What needs to be done
Every record that follows must be given again exactly.

Dataset records

┌──

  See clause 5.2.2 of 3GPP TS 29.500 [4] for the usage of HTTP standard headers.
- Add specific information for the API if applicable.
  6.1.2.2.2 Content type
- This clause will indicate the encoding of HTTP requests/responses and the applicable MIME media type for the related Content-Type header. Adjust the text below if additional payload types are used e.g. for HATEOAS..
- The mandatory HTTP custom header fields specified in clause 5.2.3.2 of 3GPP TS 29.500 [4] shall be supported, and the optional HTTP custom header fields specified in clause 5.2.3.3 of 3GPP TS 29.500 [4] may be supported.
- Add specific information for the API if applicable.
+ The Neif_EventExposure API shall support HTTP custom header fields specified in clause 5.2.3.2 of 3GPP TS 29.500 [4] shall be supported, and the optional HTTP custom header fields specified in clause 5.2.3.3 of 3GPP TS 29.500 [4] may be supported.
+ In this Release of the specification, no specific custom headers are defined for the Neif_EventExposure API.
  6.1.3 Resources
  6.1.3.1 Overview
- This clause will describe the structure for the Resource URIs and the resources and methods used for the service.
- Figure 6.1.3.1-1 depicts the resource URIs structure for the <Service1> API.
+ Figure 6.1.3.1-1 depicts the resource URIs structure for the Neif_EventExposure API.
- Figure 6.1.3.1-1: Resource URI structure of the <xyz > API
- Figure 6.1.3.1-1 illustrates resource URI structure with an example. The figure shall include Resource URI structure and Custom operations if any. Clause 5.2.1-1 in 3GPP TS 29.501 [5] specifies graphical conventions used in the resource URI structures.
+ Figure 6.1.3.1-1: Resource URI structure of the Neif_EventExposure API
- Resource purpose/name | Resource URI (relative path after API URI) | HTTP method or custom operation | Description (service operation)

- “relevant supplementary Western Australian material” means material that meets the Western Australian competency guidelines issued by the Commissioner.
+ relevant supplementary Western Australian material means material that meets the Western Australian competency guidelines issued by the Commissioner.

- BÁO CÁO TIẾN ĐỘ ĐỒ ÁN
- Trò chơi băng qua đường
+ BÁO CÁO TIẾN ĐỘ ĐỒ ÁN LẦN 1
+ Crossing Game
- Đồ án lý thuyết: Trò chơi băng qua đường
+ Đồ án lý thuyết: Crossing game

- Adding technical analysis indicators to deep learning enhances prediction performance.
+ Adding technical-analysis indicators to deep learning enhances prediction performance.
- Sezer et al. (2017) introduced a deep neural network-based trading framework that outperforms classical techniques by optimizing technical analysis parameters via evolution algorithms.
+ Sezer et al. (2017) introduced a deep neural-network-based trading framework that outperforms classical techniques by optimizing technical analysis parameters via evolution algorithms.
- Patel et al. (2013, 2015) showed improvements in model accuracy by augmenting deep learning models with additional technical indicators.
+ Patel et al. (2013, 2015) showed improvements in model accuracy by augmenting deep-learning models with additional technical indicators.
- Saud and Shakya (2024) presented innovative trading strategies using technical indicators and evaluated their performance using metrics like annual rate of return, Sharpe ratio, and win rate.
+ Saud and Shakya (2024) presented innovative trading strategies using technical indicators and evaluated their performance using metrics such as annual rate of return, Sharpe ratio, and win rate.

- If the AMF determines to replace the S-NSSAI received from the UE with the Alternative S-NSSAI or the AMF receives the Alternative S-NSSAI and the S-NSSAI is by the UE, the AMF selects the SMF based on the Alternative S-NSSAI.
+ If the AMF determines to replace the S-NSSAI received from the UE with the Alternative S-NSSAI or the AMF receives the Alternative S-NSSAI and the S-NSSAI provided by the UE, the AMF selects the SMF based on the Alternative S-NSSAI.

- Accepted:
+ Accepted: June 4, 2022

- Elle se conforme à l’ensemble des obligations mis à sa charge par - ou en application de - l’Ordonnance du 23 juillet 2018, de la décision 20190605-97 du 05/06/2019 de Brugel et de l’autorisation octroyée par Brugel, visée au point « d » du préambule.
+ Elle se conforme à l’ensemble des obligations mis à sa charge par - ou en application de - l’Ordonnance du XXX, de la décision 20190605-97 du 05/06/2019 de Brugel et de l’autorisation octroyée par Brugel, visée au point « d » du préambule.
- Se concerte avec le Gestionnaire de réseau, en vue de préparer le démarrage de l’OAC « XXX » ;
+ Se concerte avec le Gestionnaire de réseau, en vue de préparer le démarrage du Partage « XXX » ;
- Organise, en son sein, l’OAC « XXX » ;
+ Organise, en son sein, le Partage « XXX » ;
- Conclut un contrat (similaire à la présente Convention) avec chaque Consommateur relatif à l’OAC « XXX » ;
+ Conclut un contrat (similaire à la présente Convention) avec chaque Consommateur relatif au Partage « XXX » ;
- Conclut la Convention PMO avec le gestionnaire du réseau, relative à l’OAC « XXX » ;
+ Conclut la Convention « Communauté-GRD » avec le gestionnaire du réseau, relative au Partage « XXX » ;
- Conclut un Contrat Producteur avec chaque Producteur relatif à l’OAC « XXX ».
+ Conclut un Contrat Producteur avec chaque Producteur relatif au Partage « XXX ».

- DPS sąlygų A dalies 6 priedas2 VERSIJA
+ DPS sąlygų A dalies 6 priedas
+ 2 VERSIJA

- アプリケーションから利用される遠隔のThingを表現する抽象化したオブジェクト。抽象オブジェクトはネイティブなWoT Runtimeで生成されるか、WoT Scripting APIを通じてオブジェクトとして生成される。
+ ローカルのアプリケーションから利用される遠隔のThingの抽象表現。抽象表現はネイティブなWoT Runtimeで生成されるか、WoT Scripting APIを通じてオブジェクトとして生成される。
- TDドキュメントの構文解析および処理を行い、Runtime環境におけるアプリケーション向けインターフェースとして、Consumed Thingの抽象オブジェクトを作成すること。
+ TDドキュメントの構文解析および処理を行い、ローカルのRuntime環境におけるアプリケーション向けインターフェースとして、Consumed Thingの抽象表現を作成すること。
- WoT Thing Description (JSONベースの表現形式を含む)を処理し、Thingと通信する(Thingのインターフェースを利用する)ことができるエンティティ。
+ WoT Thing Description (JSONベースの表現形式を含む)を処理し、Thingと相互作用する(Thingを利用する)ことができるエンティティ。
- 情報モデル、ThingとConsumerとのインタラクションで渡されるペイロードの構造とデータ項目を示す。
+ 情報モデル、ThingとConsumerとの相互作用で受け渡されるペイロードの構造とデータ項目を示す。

└──

Response below
  See clause 5.2.2 of 3GPP TS 29.500 [4] for the usage of HTTP standard headers.
- Add specific information for the API if applicable.
  6.1.2.2.2 Content type
- This clause will indicate the encoding of HTTP requests/responses and the applicable MIME media type for the related Content-Type header. Adjust the text below if additional payload types are used e.g. for HATEOAS..
- The mandatory HTTP custom header fields specified in clause 5.2.3.2 of 3GPP TS 29.500 [4] shall be supported, and the optional HTTP custom header fields specified in clause 5.2.3.3 of 3GPP TS 29.500 [4] may be supported.
- Add specific information for the API if applicable.
+ The Neif_EventExposure API shall support HTTP custom header fields specified in clause 5.2.3.2 of 3GPP TS 29.500 [4] shall be supported, and the optional HTTP custom header fields specified in clause 5.2.3.3 of 3GPP TS 29.500 [4] may be supported.
+ In this Release of the specification, no specific custom headers are defined for the Neif_EventExposure API.
  6.1.3 Resources
  6.1.3.1 Overview
- This clause will describe the structure for the Resource URIs and the resources and methods used for the service.
- Figure 6.1.3.1-1 depicts the resource URIs structure for the <Service1> API.
+ Figure 6.1.3.1-1 depicts the resource URIs structure for the Neif_EventExposure API.
- Figure 6.1.3.1-1: Resource URI structure of the <xyz > API
- Figure 6.1.3.1-1 illustrates resource URI structure with an example. The figure shall include Resource URI structure and Custom operations if any. Clause 5.2.1-1 in 3GPP TS 29.501 [5] specifies graphical conventions used in the resource URI structures.
+ Figure 6.1.3.1-1: Resource URI structure of the Neif_EventExposure API
- Resource purpose/name | Resource URI (relative path after API URI) | HTTP method or custom operation | Description (service operation)

- “relevant supplementary Western Australian material” means material that meets the Western Australian competency guidelines issued by the Commissioner.
+ relevant supplementary Western Australian material means material that meets the Western Australian competency guidelines issued by the Commissioner.

- BÁO CÁO TIẾN ĐỘ ĐỒ ÁN
- Trò chơi băng qua đường
+ BÁO CÁO TIẾN ĐỘ ĐỒ ÁN LẦN 1
+ Crossing Game
- Đồ án lý thuyết: Trò chơi băng qua đường
+ Đồ án lý thuyết: Crossing game

- Adding technical analysis indicators to deep learning enhances prediction performance.
+ Adding technical-analysis indicators to deep learning enhances prediction performance.
- Sezer et al. (2017) introduced a deep neural network-based trading framework that outperforms classical techniques by optimizing technical analysis parameters via evolution algorithms.
+ Sezer et al. (2017) introduced a deep neural-network-based trading framework that outperforms classical techniques by optimizing technical analysis parameters via evolution algorithms.
- Patel et al. (2013, 2015) showed improvements in model accuracy by augmenting deep learning models with additional technical indicators.
+ Patel et al. (2013, 2015) showed improvements in model accuracy by augmenting deep-learning models with additional technical indicators.
- Saud and Shakya (2024) presented innovative trading strategies using technical indicators and evaluated their performance using metrics like annual rate of return, Sharpe ratio, and win rate.
+ Saud and Shakya (2024) presented innovative trading strategies using technical indicators and evaluated their performance using metrics such as annual rate of return, Sharpe ratio, and win rate.

- If the AMF determines to replace the S-NSSAI received from the UE with the Alternative S-NSSAI or the AMF receives the Alternative S-NSSAI and the S-NSSAI is by the UE, the AMF selects the SMF based on the Alternative S-NSSAI.
+ If the AMF determines to replace the S-NSSAI received from the UE with the Alternative S-NSSAI or the AMF receives the Alternative S-NSSAI and the S-NSSAI provided by the UE, the AMF selects the SMF based on the Alternative S-NSSAI.

- Accepted:
+ Accepted: June 4, 2022

- Elle se conforme à l’ensemble des obligations mis à sa charge par - ou en application de - l’Ordonnance du 23 juillet 2018, de la décision 20190605-97 du 05/06/2019 de Brugel et de l’autorisation octroyée par Brugel, visée au point « d » du préambule.
+ Elle se conforme à l’ensemble des obligations mis à sa charge par - ou en application de - l’Ordonnance du XXX, de la décision 20190605-97 du 05/06/2019 de Brugel et de l’autorisation octroyée par Brugel, visée au point « d » du préambule.
- Se concerte avec le Gestionnaire de réseau, en vue de préparer le démarrage de l’OAC « XXX » ;
+ Se concerte avec le Gestionnaire de réseau, en vue de préparer le démarrage du Partage « XXX » ;
- Organise, en son sein, l’OAC « XXX » ;
+ Organise, en son sein, le Partage « XXX » ;
- Conclut un contrat (similaire à la présente Convention) avec chaque Consommateur relatif à l’OAC « XXX » ;
+ Conclut un contrat (similaire à la présente Convention) avec chaque Consommateur relatif au Partage « XXX » ;
- Conclut la Convention PMO avec le gestionnaire du réseau, relative à l’OAC « XXX » ;
+ Conclut la Convention « Communauté-GRD » avec le gestionnaire du réseau, relative au Partage « XXX » ;
- Conclut un Contrat Producteur avec chaque Producteur relatif à l’OAC « XXX ».
+ Conclut un Contrat Producteur avec chaque Producteur relatif au Partage « XXX ».

- DPS sąlygų A dalies 6 priedas2 VERSIJA
+ DPS sąlygų A dalies 6 priedas
+ 2 VERSIJA

- アプリケーションから利用される遠隔のThingを表現する抽象化したオブジェクト。抽象オブジェクトはネイティブなWoT Runtimeで生成されるか、WoT Scripting APIを通じてオブジェクトとして生成される。
+ ローカルのアプリケーションから利用される遠隔のThingの抽象表現。抽象表現はネイティブなWoT Runtimeで生成されるか、WoT Scripting APIを通じてオブジェクトとして生成される。
- TDドキュメントの構文解析および処理を行い、Runtime環境におけるアプリケーション向けインターフェースとして、Consumed Thingの抽象オブジェクトを作成すること。
+ TDドキュメントの構文解析および処理を行い、ローカルのRuntime環境におけるアプリケーション向けインターフェースとして、Consumed Thingの抽象表現を作成すること。
- WoT Thing Description (JSONベースの表現形式を含む)を処理し、Thingと通信する(Thingのインターフェースを利用する)ことができるエンティティ。
+ WoT Thing Description (JSONベースの表現形式を含む)を処理し、Thingと相互作用する(Thingを利用する)ことができるエンティティ。
- 情報モデル、ThingとConsumerとのインタラクションで渡されるペイロードの構造とデータ項目を示す。
+ 情報モデル、ThingとConsumerとの相互作用で受け渡されるペイロードの構造とデータ項目を示す。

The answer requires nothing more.